-- Requirement --
Bring together all lines from the listing below that contain the string "Thevenin".
%%
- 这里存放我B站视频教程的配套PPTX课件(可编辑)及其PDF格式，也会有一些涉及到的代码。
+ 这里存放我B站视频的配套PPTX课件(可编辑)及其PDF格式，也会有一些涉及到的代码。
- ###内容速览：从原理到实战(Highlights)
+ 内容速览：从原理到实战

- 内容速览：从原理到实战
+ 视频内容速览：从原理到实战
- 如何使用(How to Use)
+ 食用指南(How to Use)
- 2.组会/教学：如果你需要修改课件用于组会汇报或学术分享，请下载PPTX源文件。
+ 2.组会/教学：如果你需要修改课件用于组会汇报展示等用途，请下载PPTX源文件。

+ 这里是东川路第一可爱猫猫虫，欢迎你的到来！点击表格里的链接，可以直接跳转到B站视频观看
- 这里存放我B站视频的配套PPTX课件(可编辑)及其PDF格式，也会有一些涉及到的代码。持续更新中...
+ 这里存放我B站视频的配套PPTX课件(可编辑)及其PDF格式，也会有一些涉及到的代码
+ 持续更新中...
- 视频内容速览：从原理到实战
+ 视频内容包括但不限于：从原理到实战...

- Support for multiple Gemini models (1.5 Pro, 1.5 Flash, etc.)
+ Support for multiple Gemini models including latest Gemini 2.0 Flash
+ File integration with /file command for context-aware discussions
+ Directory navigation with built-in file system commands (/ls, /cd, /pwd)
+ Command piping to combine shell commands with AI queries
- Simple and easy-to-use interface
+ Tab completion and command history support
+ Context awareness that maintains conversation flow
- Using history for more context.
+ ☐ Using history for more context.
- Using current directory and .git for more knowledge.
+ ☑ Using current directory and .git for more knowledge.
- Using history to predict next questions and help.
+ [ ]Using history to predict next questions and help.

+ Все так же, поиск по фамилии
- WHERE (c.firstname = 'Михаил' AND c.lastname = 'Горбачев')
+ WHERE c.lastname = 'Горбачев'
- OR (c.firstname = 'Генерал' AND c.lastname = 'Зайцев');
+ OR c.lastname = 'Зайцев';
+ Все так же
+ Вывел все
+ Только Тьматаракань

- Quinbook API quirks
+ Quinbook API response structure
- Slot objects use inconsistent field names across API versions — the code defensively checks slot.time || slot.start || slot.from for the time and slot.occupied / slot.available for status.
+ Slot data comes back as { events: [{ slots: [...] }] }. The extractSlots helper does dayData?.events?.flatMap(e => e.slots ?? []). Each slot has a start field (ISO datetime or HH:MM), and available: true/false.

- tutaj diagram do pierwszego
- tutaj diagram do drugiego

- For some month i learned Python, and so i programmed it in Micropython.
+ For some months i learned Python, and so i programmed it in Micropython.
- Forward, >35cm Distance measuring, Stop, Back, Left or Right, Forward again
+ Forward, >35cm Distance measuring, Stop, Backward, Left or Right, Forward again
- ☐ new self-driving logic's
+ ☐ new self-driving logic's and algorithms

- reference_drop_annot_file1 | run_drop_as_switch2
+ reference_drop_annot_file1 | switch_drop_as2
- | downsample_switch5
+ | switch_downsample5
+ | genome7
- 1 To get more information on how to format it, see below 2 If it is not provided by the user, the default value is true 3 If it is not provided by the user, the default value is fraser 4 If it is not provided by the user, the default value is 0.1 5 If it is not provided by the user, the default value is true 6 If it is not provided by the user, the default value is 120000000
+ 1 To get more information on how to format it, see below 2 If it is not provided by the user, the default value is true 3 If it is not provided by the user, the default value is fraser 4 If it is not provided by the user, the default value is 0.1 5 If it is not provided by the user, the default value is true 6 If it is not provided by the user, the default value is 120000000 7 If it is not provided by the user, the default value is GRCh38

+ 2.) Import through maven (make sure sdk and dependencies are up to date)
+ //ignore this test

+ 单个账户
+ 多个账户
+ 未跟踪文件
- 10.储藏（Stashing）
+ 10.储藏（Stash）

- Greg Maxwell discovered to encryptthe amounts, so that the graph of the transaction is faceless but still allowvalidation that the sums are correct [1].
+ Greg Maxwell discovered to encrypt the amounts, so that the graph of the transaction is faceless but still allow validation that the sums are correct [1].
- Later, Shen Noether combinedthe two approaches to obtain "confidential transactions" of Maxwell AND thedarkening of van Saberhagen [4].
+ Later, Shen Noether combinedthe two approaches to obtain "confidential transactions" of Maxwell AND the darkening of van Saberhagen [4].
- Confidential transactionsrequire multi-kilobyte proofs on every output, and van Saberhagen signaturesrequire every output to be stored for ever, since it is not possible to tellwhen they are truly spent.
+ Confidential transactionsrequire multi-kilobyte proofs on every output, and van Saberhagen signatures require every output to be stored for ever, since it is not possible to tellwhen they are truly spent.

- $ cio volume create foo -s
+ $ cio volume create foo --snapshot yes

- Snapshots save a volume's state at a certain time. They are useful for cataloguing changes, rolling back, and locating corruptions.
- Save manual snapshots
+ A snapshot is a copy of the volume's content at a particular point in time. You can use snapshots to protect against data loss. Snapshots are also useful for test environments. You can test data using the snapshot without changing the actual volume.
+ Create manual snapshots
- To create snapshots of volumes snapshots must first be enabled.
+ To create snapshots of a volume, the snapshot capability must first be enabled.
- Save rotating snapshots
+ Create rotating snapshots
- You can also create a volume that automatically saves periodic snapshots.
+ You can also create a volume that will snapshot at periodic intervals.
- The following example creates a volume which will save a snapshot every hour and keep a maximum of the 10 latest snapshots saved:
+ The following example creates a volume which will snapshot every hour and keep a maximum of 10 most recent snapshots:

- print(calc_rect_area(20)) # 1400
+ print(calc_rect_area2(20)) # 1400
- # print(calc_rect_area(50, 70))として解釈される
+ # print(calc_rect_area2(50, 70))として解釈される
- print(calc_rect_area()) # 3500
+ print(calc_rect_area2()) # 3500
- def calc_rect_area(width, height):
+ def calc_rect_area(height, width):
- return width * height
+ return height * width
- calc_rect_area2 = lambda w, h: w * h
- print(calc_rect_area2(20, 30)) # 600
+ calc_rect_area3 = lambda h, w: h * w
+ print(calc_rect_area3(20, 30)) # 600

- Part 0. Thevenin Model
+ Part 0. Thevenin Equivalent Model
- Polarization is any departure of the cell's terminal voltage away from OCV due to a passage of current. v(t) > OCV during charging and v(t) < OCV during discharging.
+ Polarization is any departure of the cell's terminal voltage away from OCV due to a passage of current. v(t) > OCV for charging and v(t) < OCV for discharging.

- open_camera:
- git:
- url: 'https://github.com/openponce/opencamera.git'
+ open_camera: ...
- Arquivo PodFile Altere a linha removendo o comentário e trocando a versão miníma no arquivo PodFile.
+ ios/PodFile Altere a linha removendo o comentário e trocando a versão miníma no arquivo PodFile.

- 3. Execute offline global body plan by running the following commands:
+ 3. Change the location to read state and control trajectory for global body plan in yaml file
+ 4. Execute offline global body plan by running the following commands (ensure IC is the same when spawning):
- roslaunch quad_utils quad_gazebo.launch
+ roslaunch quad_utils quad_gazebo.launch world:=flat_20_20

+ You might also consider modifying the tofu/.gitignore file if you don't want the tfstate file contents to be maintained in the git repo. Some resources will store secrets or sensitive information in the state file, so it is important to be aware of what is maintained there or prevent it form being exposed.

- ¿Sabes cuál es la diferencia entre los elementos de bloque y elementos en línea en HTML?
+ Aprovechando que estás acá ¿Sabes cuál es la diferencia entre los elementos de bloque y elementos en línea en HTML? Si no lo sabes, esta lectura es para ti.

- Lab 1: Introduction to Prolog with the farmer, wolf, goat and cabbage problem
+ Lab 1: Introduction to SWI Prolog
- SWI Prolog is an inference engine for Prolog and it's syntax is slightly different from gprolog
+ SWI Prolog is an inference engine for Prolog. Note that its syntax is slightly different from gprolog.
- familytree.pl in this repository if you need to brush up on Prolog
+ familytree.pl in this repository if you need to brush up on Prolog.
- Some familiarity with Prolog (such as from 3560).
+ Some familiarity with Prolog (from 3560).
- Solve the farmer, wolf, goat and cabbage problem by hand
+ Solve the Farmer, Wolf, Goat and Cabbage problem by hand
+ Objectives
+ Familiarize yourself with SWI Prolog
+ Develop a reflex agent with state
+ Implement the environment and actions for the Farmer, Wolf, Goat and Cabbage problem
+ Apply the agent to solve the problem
%%
-- Task answer --
- Part 0. Thevenin Model
+ Part 0. Thevenin Equivalent Model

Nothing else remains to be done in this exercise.